Hafta içi fazla mesai ücretleri 4857 sayılı İş Kanunu’nun 41. maddesine göre yüzde 50 olarak belirlenmiştir. İmza konulan sözleşmede ise fazla çalışma ücreti hafta içi çalışmalarında yüzde 100 olarak akdedilmiştir. Yazıda “Fazla çalışma ücretleri zaten yasalara göre olması gereken seviyeye çıktı” ifadesi gazeteci kimliği ile yazı yazan kişinin konu hakkında ne kadar bilgisiz kaldığının açık bir örneğidir. Bu mesnetsiz iddiada bulunan kişi, gazetecinin asli görevi olan araştırma görevi bir yana, yazı yazdığı konular hakkındaki ilgili kanunu bile okumaktan acizdir.

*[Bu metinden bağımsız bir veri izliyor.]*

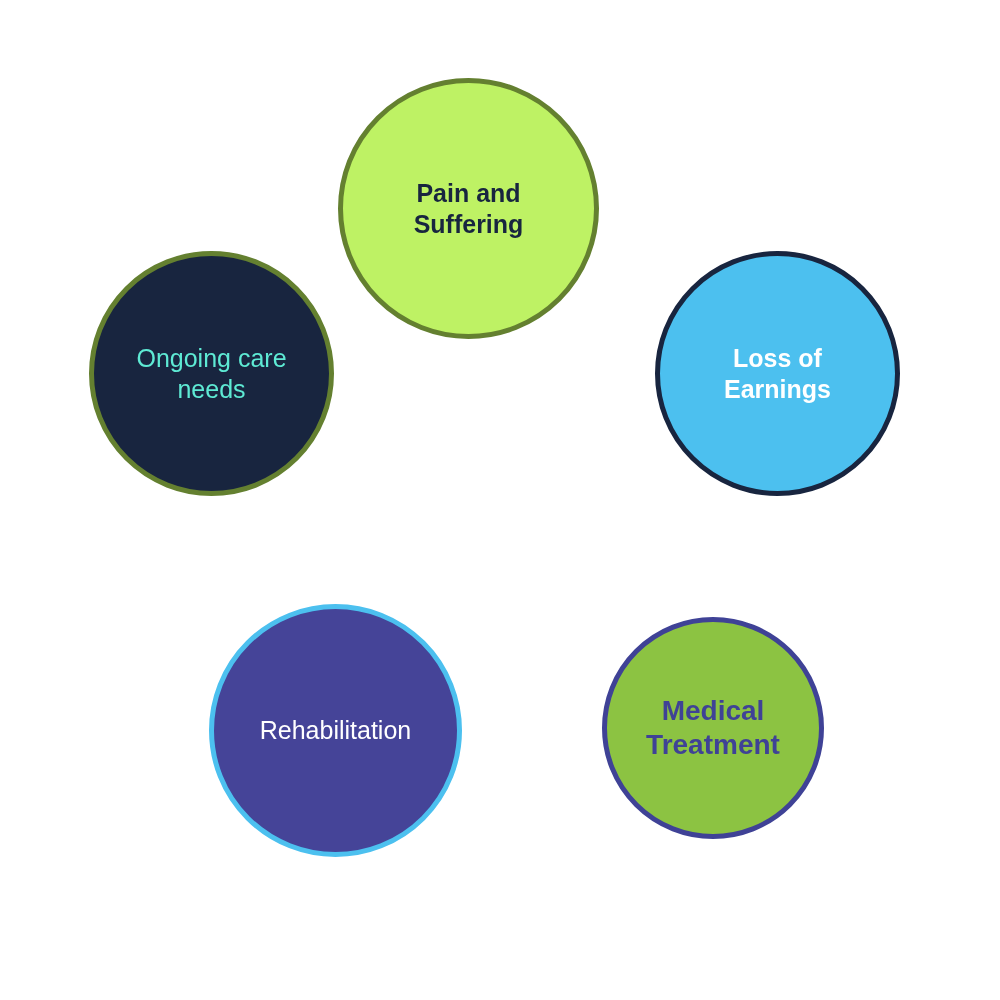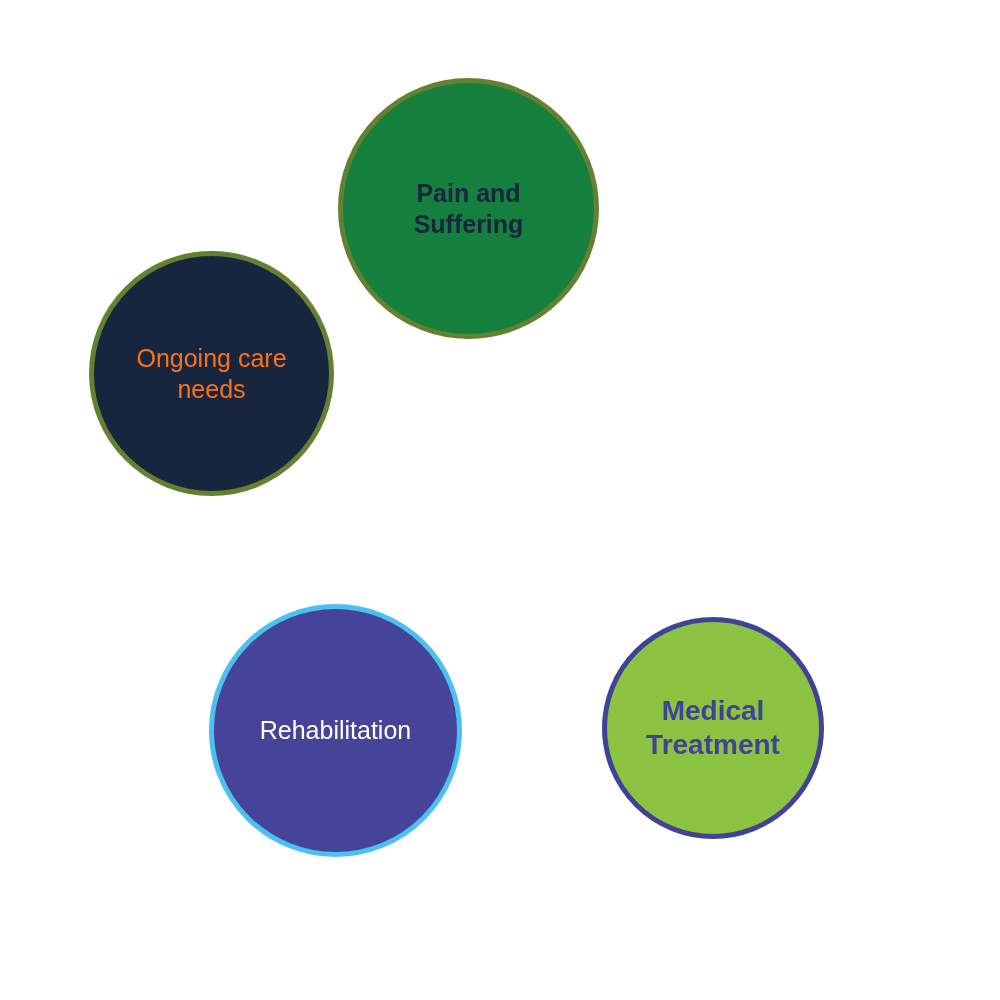"Pain and" #bubble-pain { background: #15803d -> #bef264 }
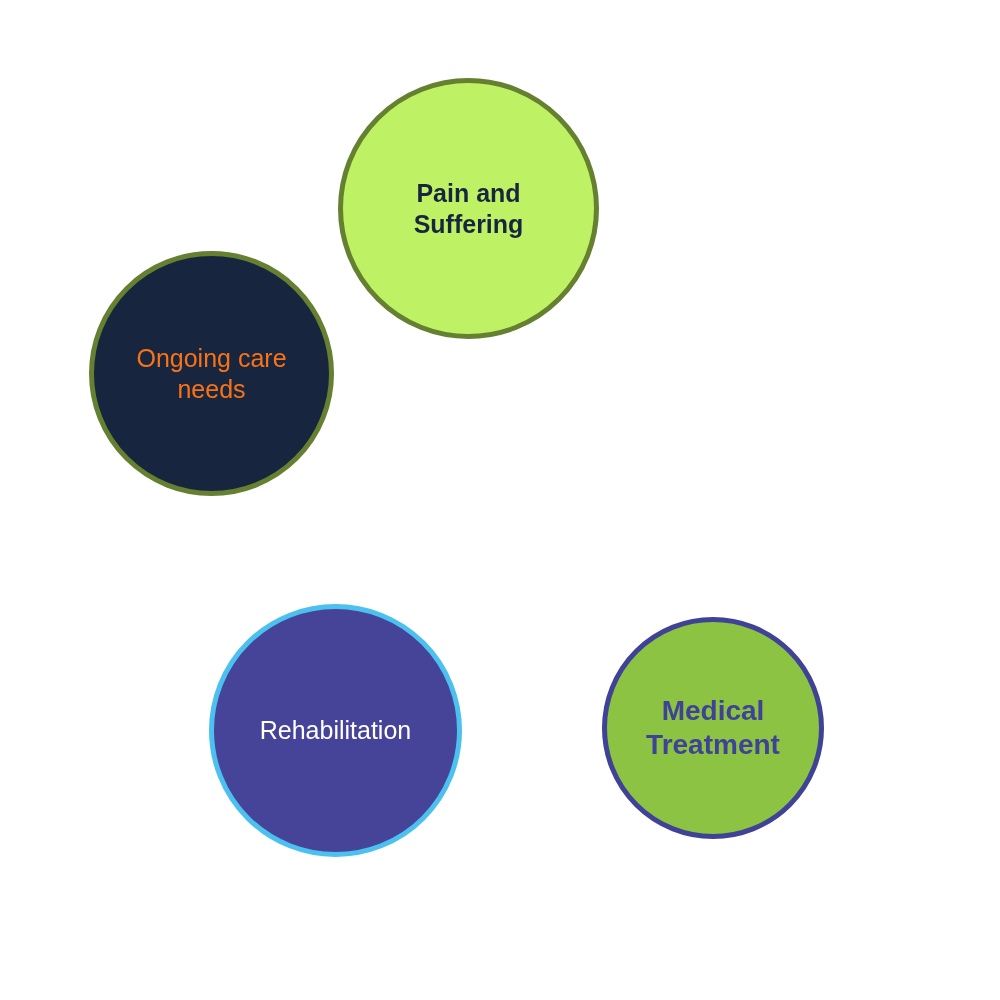"Ongoing care" #bubble-ongoing .label { color: #f97316 -> #5eead4 }
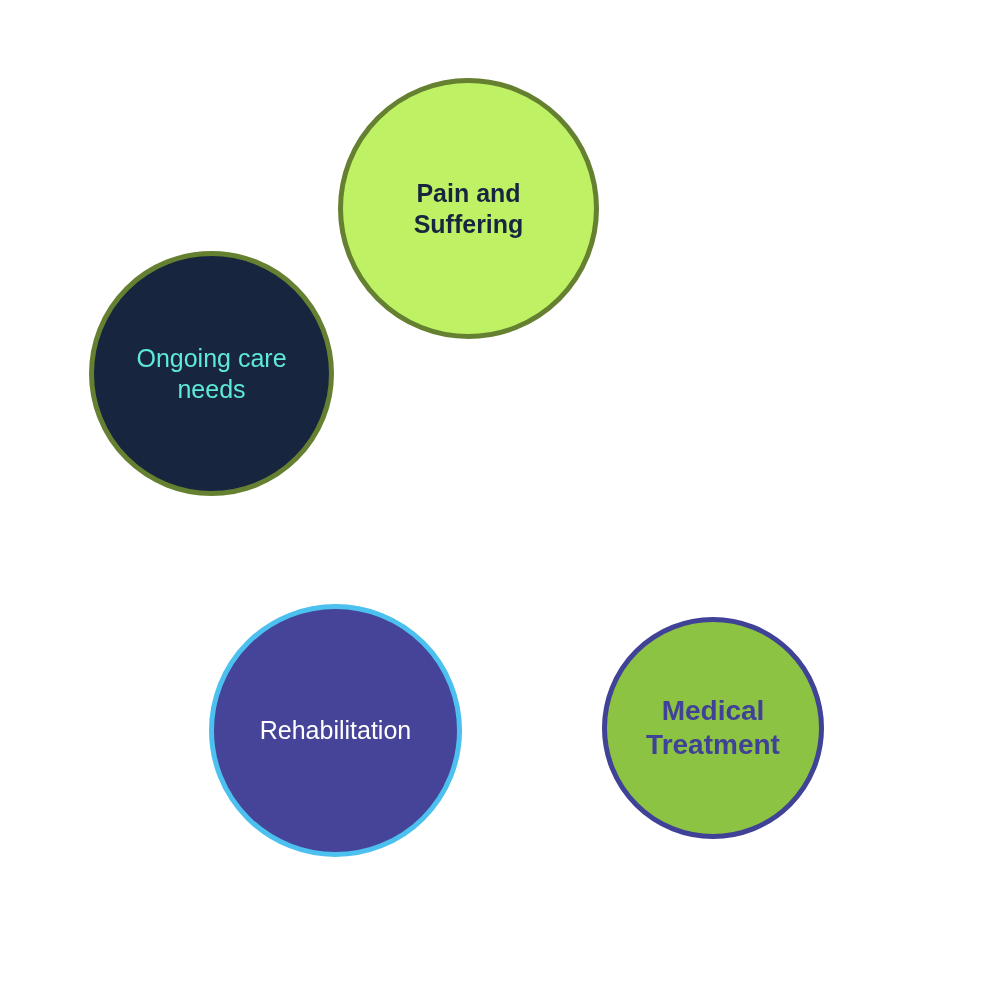"Loss of" div.bubble { html: none -> <div> <span>Loss of Earnings</span> </div> }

Bütün bunlarla birlikte 4857 sayılı İş Kanunu’nun 46. maddesi uyarınca çalışılması halinde 2 yevmiye olan pazar günü çalışması TEKSİF Sendikasının imzaladığı 23. Dönem Grup Toplu İş Sözleşmesi’nde 3 yevmiye, ayrıca hafta içi bir gün ücretli izin kullandırılmadığı takdirde ise 4 yevmiye olarak ödenecektir. Ayrıca ulusal ve genel tatil günlerinde çalışma yapan üyeye 3 yevmiye, dini bayramlarda çalışan üyeye ise 4 yevmiye olacak şekilde fazla çalışma ücreti ödenmesine hükmedilmiştir.
TEKSİF Sendikası elde ettiği bu başarı ile “10 yıl önceki kayıpları kısmen” değil tamamen geri kazanarak üzerine bir çok sosyal hak da eklemiştir. Ücretine, ikramiye, kıdem ve ücret zammı eklenen en düşük ücretli üyemiz yüzde 15.56 ila yüzde 23.50 arasında değişen oranda genel bir kazanç elde etmiştir. Diğer ücret gruplarında ise yüzde 27’ye varan artışlar sağlanmıştır.
Türkiye Tekstil Sanayii İşverenleri Sendikası  ile yürütülen 23. Dönem Grup Toplu İş Sözleşmesi müzakerelerinin daha en başında grev tedbirleri alan TEKSİF Sendikası Genel Yönetim Kurulunun kararı ile 2013 yılının başından bu yana eğitim seminerlerine ağırlık vermiş ve üyesini greve tam olarak hazırlamıştır. Günümüzün ekonomik şartları altında, kayıt dışı istihdamın yoğunlaşarak örgütlülüğün dip seviyede olduğu bu dönemde, 12 bin üyenin tam katılımı ile greve çıkmak bir tesadüf değil, bilgi, tecrübe ve sınıf bilincinin güzel bir örneğidir.
15-23 Ağustos tarihleri arasında başta Genel Yönetim Kurulu üyeleri olmak üzere TEKSİF Sendikasının bütün yöneticileri grev alanlarında üyelerimizle birlikte yer almıştır. İşçileri grev alanından uzaklaştırmak bir yana, 9 gün boyunca üyelerimizle birlikte sendikamızın bütün yöneticileri grev alanlarında bulunmuş ve katılımın kesintisiz olduğu bir grev sürmüştür.  
Sonuç olarak, TEKSİF Sendikası ve 12 bin üyesi adına kamuoyuna tamamen yanlış yansıtılan söz konusu bilgilerin yukarıdaki açıklamalar çerçevesinde düzeltilmesini rica ederim.